José, numa conversa junto a eira da aldeia, onde atarefada Emilia erguia o grão, fala no amigo e conta-lhe como seria boa a vida se ela quisesse “noivar” o rapaz, dando todas as boas referencias ajudando a apresentação.

Cansada do trabalho e com a palha do centeio a picar-lhe o corpo, ouve a mãe gritar para que recolhesse o gado que pastava por ali e de regresso “botasse” agua na belga nas couves antes de ir para casa.

O corpo pedia e de alma cansada, aceita que se escrevam e vão trocando letras durante meses até que Luis lhe propõe que se case com ele.

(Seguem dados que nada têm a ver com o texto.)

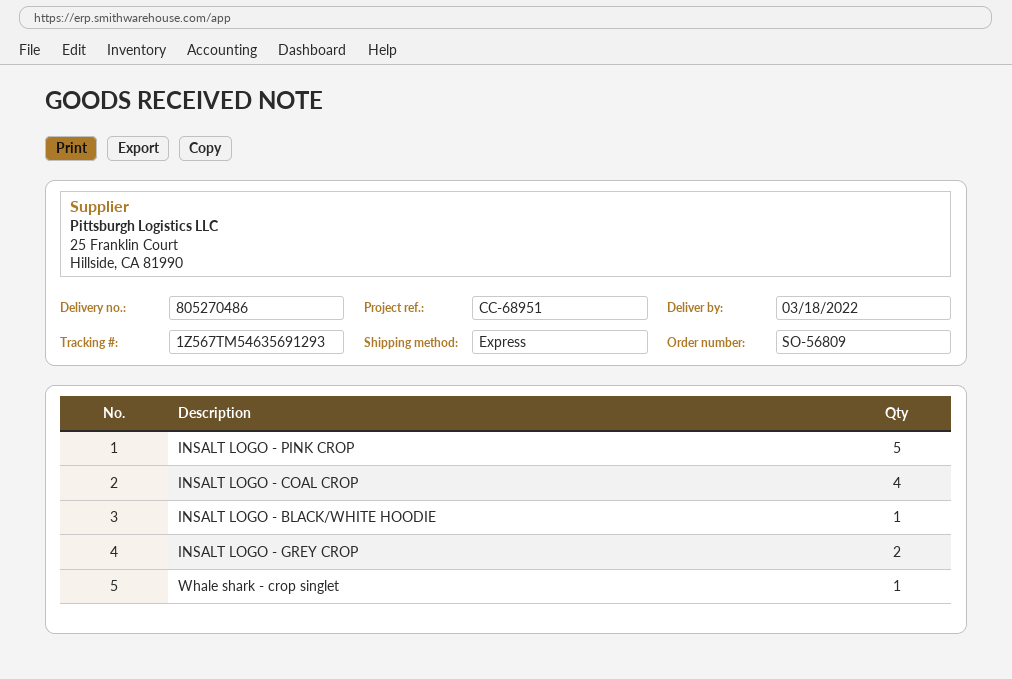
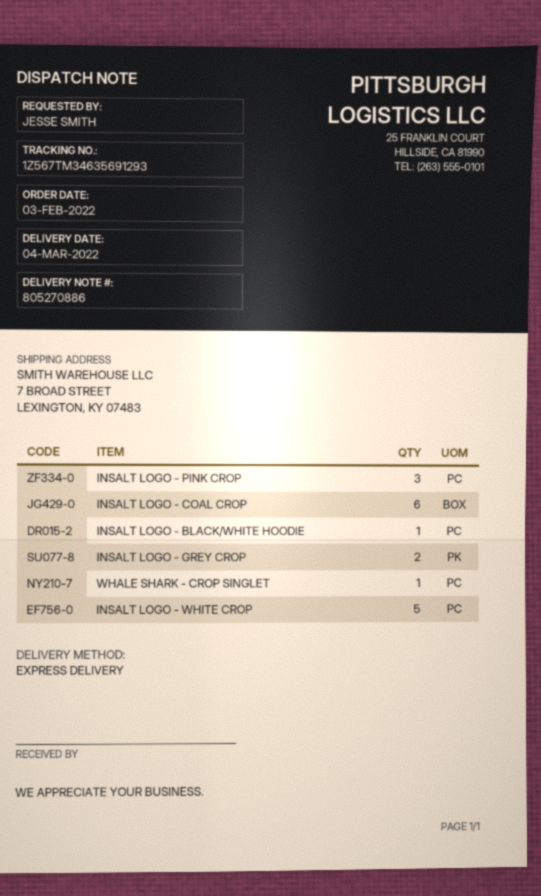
delivery note number: 805270486 -> 805270886
delivery date: 2022-03-18 -> 2022-03-04
tracking number: 1Z567TM54635691293 -> 1Z567TM34635691293
INSALT LOGO - PINK CROP: 5 -> 3
INSALT LOGO - COAL CROP: 4 -> 6
INSALT LOGO - WHITE CROP: none -> 5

Os pais que apesar de não o conhecer fazem o seu juízo de valor, e aceitam e imediato pois que melhor partido poderiam arranjar que um “Africano” bem de vida.

Num fechar de olhos Emilia de 20 anos apenas, casa por procuração e vê-se metida num navio a caminho do sonho de ser como a senhora morgada, dona das terras da aldeia que tinha charrete, vivia bem numa casa grande, com pessoal amanhando as terras.

É longa a viagem, mais o tempo que se encontra deitada por conta dos enjoos, que com o tempo vai passando.

Até que um dia ao longe se vê terra, seria o destino certamente pois aquele calor que se fazia sentir, e que lhe colava a roupa ao corpo só poderia ser mesmo a “sua Africa”.

Ao anoitecer desembarca no porto da Beira, de olhos esbugalhados procurando o desconhecido que já era seu marido por lei, na esperança de o localizar no meio de tanta gente que ali estava aguardando o navio.

Um braço esticado acena-lhe indicando a sua presença, era ele o homem que esperava encontrar. Rapidamente recolhem a bagagem e saem do porto.

Após almoçarem embarcam no comboio que os levaria a Tete. 

Trocam poucas palavras apenas para saberem um pouco de como havia decorrido a viagem, e indo travar-se de conhecimentos que as cartas deixaram em branco.

No dia seguinte, moídos da viagem descansam pela primeira vez numa pensão onde passam a noite, onde se dão ao conhecimento intimo num casamento agora assumido.

A cidade é pequena, poucas casas mas encantam Emilia apesar de estranhar tanta gente circulando de tez negra, o que lhe faz muita confusão.

Ao meio da manha, Luis chega com uma Chevrolet azul carregada de mercadoria, e leva-a para bem no interior do mato, no Dedza, onde ficava a cantina, que seria o seu lar.

As estradas de terra batita, o baloiçar da carrinha pelos “mecurros” até chegarem ao destino deixam-na amedrontada e moída de cansaço.

As lagrimas caem silenciosas, mas nada há a fazer senão seguir o curso de seu destino.

Passaram muitos anos, Emília foi-se habituando aquela vida de cantineira, já não tinha medo da noite nem dos barulhos, fora-se habituando aos cheiros á comida, a tudo.

O seu homem tratava-a bem, aprendeu a ama-lo, ajuda no que podia, e á noite já não se sentia cansada como outrora na aldeia que deixou.

Aprendeu a gostar dos serões á luz do petromax, da noite enrolada junto a ele com medo dos ruídos da noite.

Ao domingo sentavam-se na varanda nas cadeiras de lona olhando a serra, ouvindo a radio, única ligação ao mundo exterior, ou desciam a povoação onde deixavam e lavavam o correio.

O tempo foi passando, e continuava D. Emilia sentada na varanda da casa á tardinha, olhando o infinito talvez tentando ver a aldeia de onde saíra, num silêncio profundo apenas quebrado pelos sons de Africa, que passaria pela cabeça de D. Emilia?

Seria ela agora como a senhora morgada lá da terra?